Brain networks underlying tactile softness perception : a functional magnetic resonance imaging study
Date of Issue2019
School of Social Sciences
Humans are adept at perceiving physical properties of an object through touch. Tangible object properties can be categorized into two types: macro-spatial properties, including shape and orientation; and material properties, such as roughness, softness, and temperature. Previous neuroimaging studies have shown that roughness and temperature are extracted at nodes of a network, such as that involving the parietal operculum and insula, which is different from the network engaged in processing macro-spatial properties. However, it is unclear whether other perceptual dimensions pertaining to material properties engage the same regions.

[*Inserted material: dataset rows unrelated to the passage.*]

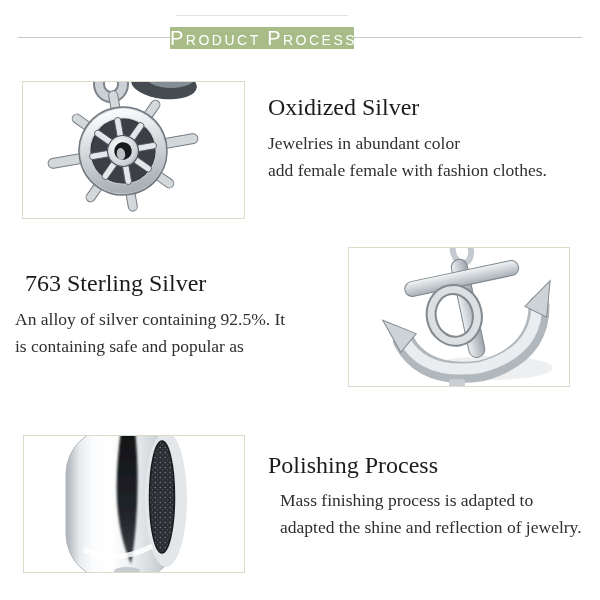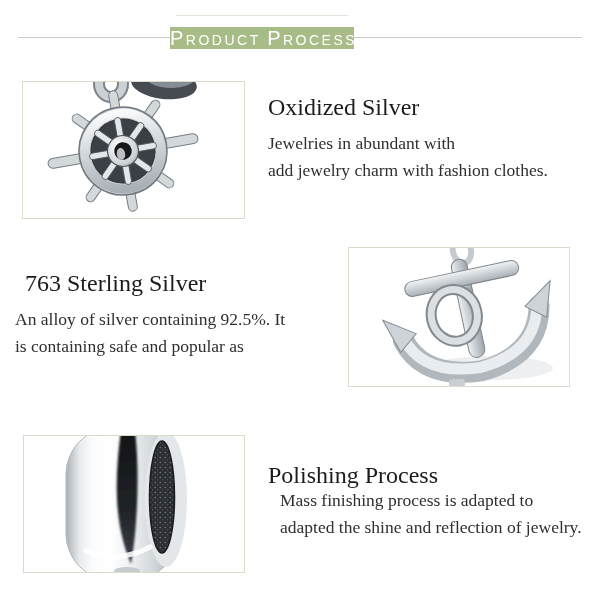"Jewelries in abundant with" div { text: with -> color }
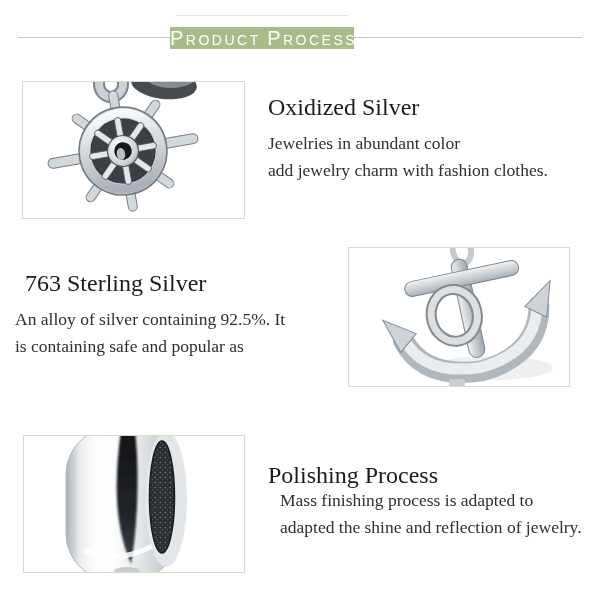"add jewelry charm with fashion" div { text: jewelry charm -> female female }
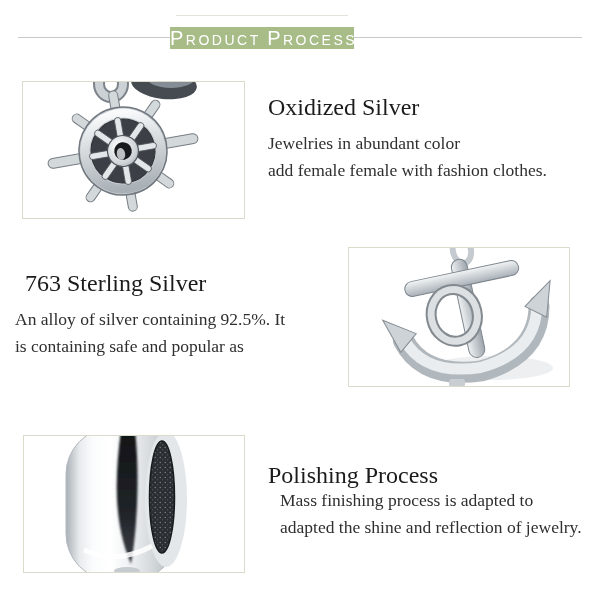"Polishing Process" .h3 { margin-top: 10px -> none }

Here, we conducted a functional magnetic resonance imaging study to test whether the parietal operculum and insula were involved in extracting tactually-perceived softness magnitude. Fifty-six healthy right-handed participants estimated perceived softness magnitude using their right middle finger. We presented three stimuli that had the same shape but different compliances. The force applied to the finger was manipulated at two levels. Classical mass-univariate analysis showed that activity in the parietal operculum, insula, and medial prefrontal cortex was positively associated with perceived softness magnitude, regardless of the applied force. Softness-related activity was stronger in the ventral striatum in the high-force condition than in the low-force condition. The multivariate voxel pattern analysis showed higher accuracy than chance levels and control regions in the parietal operculum/insula, postcentral gyrus, posterior parietal lobule, and middle occipital gyrus. These results indicate that a distributed set of the brain regions, including the parietal operculum and insula, is involved in representing perceived softness.